Community Launches Campaign to Transform Lafayette Street School Playground
The Trust for Public Land, Newark Public Schools, and the Lafayette Street School community announced their partnership and plans to transform the Lafayette Street School playground with the launch of an ambitious community campaign. The announcement was made during a press conference held today at the school.
Despite the school being located in a residential neighborhood, the school and surrounding blocks lack outdoor recreation spaces where students can safely play. The situation at Lafayette Street School reflects a larger, problem across Newark: there is simply not enough access to public play spaces. With this partnership in place, the Lafayette Street School Playground is now poised for transformation.
The school's interest in developing a new playground began several years ago, and has been bolstered by parents, who have advocated for the schoolyard to serve as a place dedicated for student play and learning.
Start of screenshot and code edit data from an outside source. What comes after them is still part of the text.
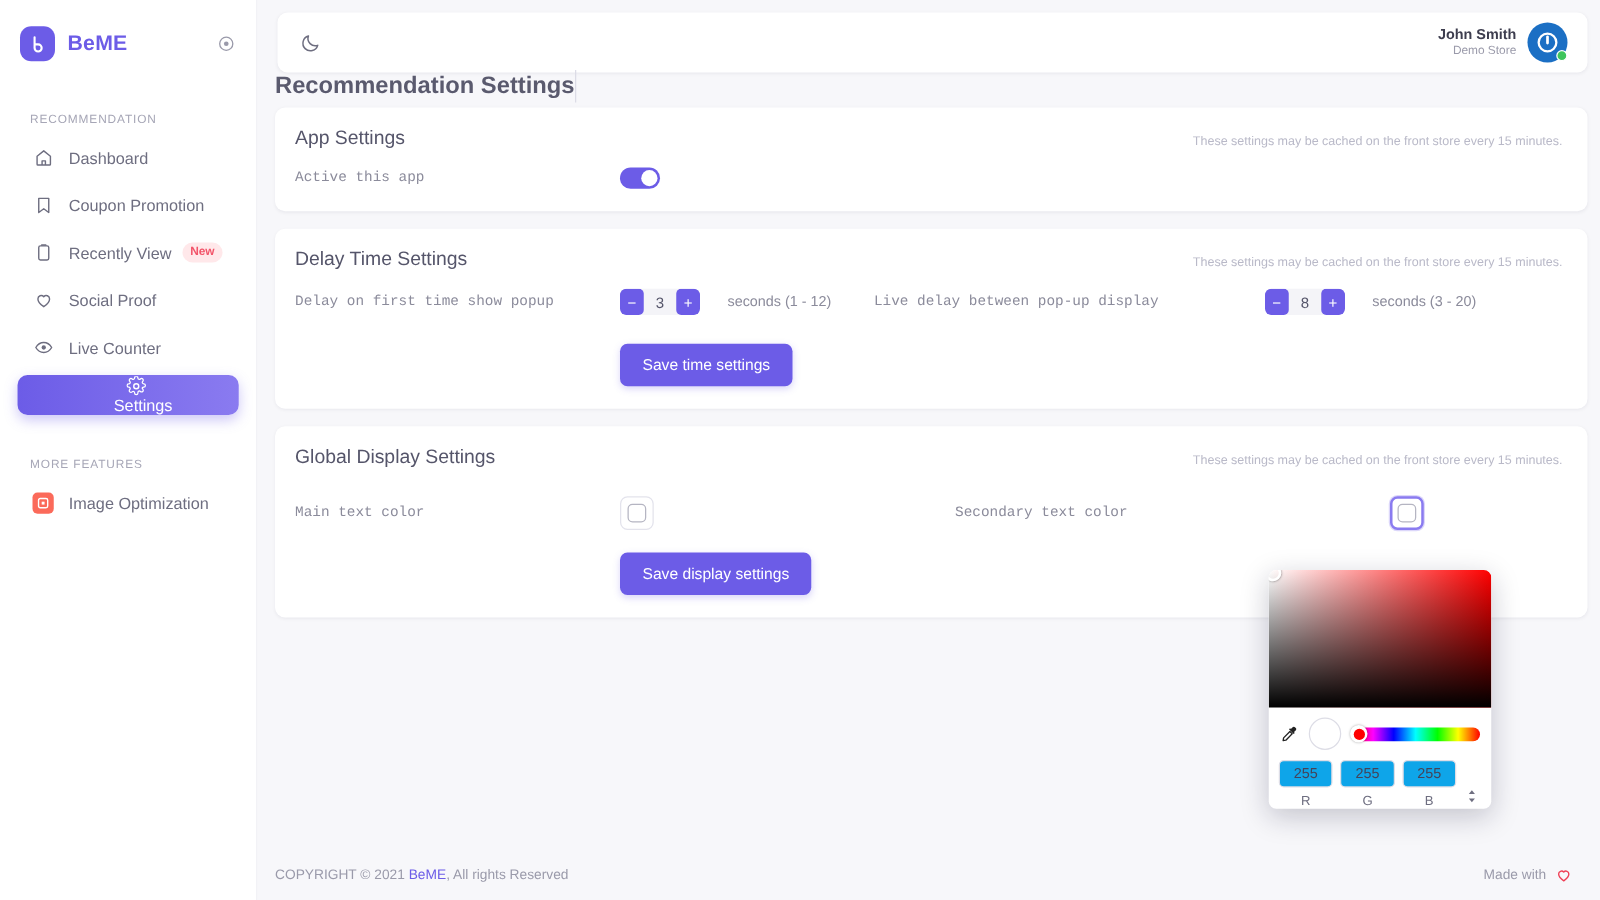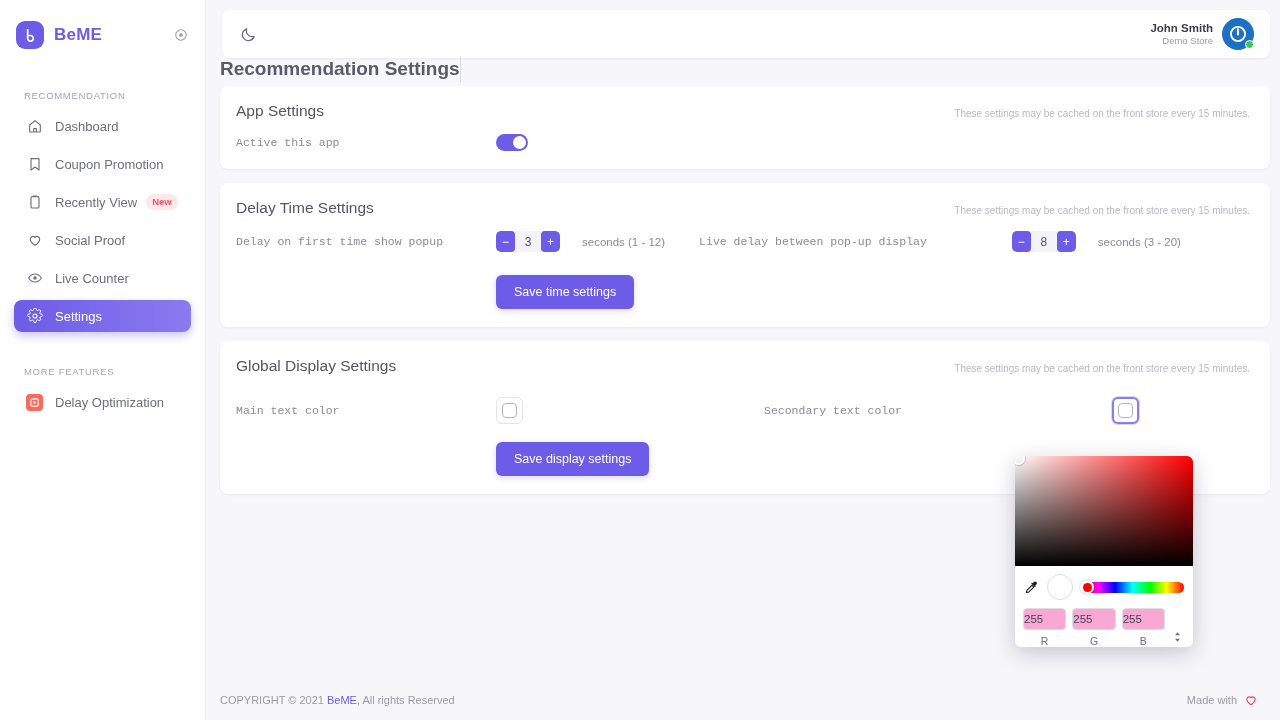--- a/index.html
+++ b/index.html
@@ -67,20 +67,21 @@
     width: 17px; height: 17px;
     display: flex; align-items: center; justify-content: center;
     color: #6e6e80;
     flex: 0 0 17px;
   }
   .nav-item .lbl { margin-left: 12px; white-space: nowrap; }
   .nav-item.active {
     background: linear-gradient(90deg,#6c5ce7 0%, #8a7bf0 100%);
     color: #ffffff;
     box-shadow: 0 4px 10px rgba(108,92,231,.35);
+    flex-direction: column;
   }
   .nav-item.active .ico { color: #ffffff; }
   .badge-new {
     margin-left: 9px;
     background: #ffe8ea;
     color: #f2556a;
     font-size: 9.5px;
     font-weight: bold;
     padding: 2px 6px;
     border-radius: 9px;
@@ -306,25 +307,25 @@
     width: 9px; height: 9px; border-radius: 50%;
     background: #f00; display: block;
   }
   .rgb-row { display: flex; padding: 4px 8px 0 8px; gap: 6px; }
   .rgb-cell { flex: 1 1 0; text-align: center; }
   .rgb-input {
     width: 100%;
     height: 22px;
     border: 1px solid #dddde6;
     border-radius: 4px;
-    text-align: left;
+    text-align: center;
     font-size: 11.5px;
     color: #44445a;
     font-family: "Liberation Sans", sans-serif;
-    background: #f9a8d4;
+    background: #0ea5e9;
   }
   .rgb-label { font-size: 10.5px; color: #6e6e80; margin-top: 5px; }
   .rgb-arrows {
     width: 14px; display:flex; align-items:flex-end; justify-content:center;
     padding-bottom: 3px; color: #6e6e80; font-size: 9px;
   }
 
   
   .footer {
     position: absolute; left: 0; right: 0; bottom: 0;
@@ -423,21 +424,21 @@
 
     <div class="nav-item">
       <span class="ico">
         <span class="ico-img-opt">
           <svg width="11" height="11" viewBox="0 0 24 24" fill="none">
             <rect x="4" y="4" width="16" height="16" rx="3" stroke="#fff" stroke-width="2.4"></rect>
             <rect x="9.5" y="9.5" width="5" height="5" fill="#fff"></rect>
           </svg>
         </span>
       </span>
-      <span class="lbl">Delay Optimization</span>
+      <span class="lbl">Image Optimization</span>
     </div>
   </aside>
 
   <main class="main">
 
     <div class="topbar">
       <span class="moon-btn">
         <svg width="17" height="17" viewBox="0 0 24 24" fill="none">
           <path d="M20 14.5A8.2 8.2 0 0 1 9.5 4 8.5 8.5 0 1 0 20 14.5z" stroke="currentColor" stroke-width="1.7" stroke-linejoin="round"></path>
         </svg>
The Newark Public Schools District, parents and community are united in their commitment to transform the area into a vibrant space that will promote healthy growth and development of their children.
Newark Councilman Augusto Amador and Essex County Sheriff Armando Fontoura, a Lafayette School alumnus, were among the many local leaders who have called attention to the need for a healthy play space for the students. School administrators, teachers, alumni and families from the Lafayette Street School community have also taken up the cause and are eagerly spearheading a drive to fund the playground.
“The Trust for Public Land’s Parks for People Program has a long history of working with community partners to develop safe, inviting, learning-rich schoolyards throughout Newark. We now have an opportunity to bring our community-driven design and development process to the Ironbound neighborhood in Newark’s East Ward,” said Scott Dvorak, director of The Trust for Public Land’s Parks for People-Newark Program.
Today’s announcement officially kicked-off a grassroots community campaign with the goal of raising $250,000 by the fall of 2016. To date, the Lafayette Street School Playground Campaign has received more than $85,000 in gifts and pledges from individuals and foundations. The PSEG Foundation and the Helen and William Mazer Foundation have both made early grants. The Mazer Foundation also awarded a $10,000 Lafayette School Challenge Grant to match online gifts made to the campaign. New donations to the campaign will be matched, doubling the impact of online gifts.
“Newark Public Schools is eager to work with our community partners to design and develop a vibrant new playground for Lafayette Street School,” said Christopher Cerf, Superintendent of Newark Public Schools. “The district is committed to creating a positive learning and recreational space that promotes healthy growth and development for Newark’s school children. We are grateful to The Trust for Public Land for their hard work and support to make this vision a reality."
Local alumni and families from Lafayette Street School have already joined the campaign, including David Puente, to honor the memory of his brother, Leo Puente, a graduate of the school who was passionate about his community, sports, education and serving as a mentor to students in Newark. The family and friends of local businessman Ed Cruz are also actively involved, as they celebrate his remarkable life through gifts in his memory to support the Lafayette Street School project. Both families were motivated by a strong commitment to give back to the larger community.
In January 2016, The Trust for Public Land will begin its participatory design process with the school’s students, teachers, parents and neighborhood residents to hear their ideas to develop a conceptual design for the new schoolyard. Over 4,500 children age nineteen and younger live within a 10-minute walk (or ½ mile) of Lafayette Street Elementary School. Once complete, the new playground will be open to the larger community from dawn to dusk on the weekends, thanks to public funding for the project that is coming from the New Jersey Green Acres Program.
Since 1995, The Trust for Public Land has worked to create park equity in Newark’s most vulnerable communities through our Parks for People program. The goal of our Parks for People initiative is to ensure that everyone has access to a quality park within a half-mile—or a ten-minute walk—of home. To date, the Parks for People—Newark program has developed twelve parks and schoolyards in Newark’s most vulnerable neighborhoods, with over 90,000 adults and children benefiting from a Trust for Public Land park within a ten-minute walk from home.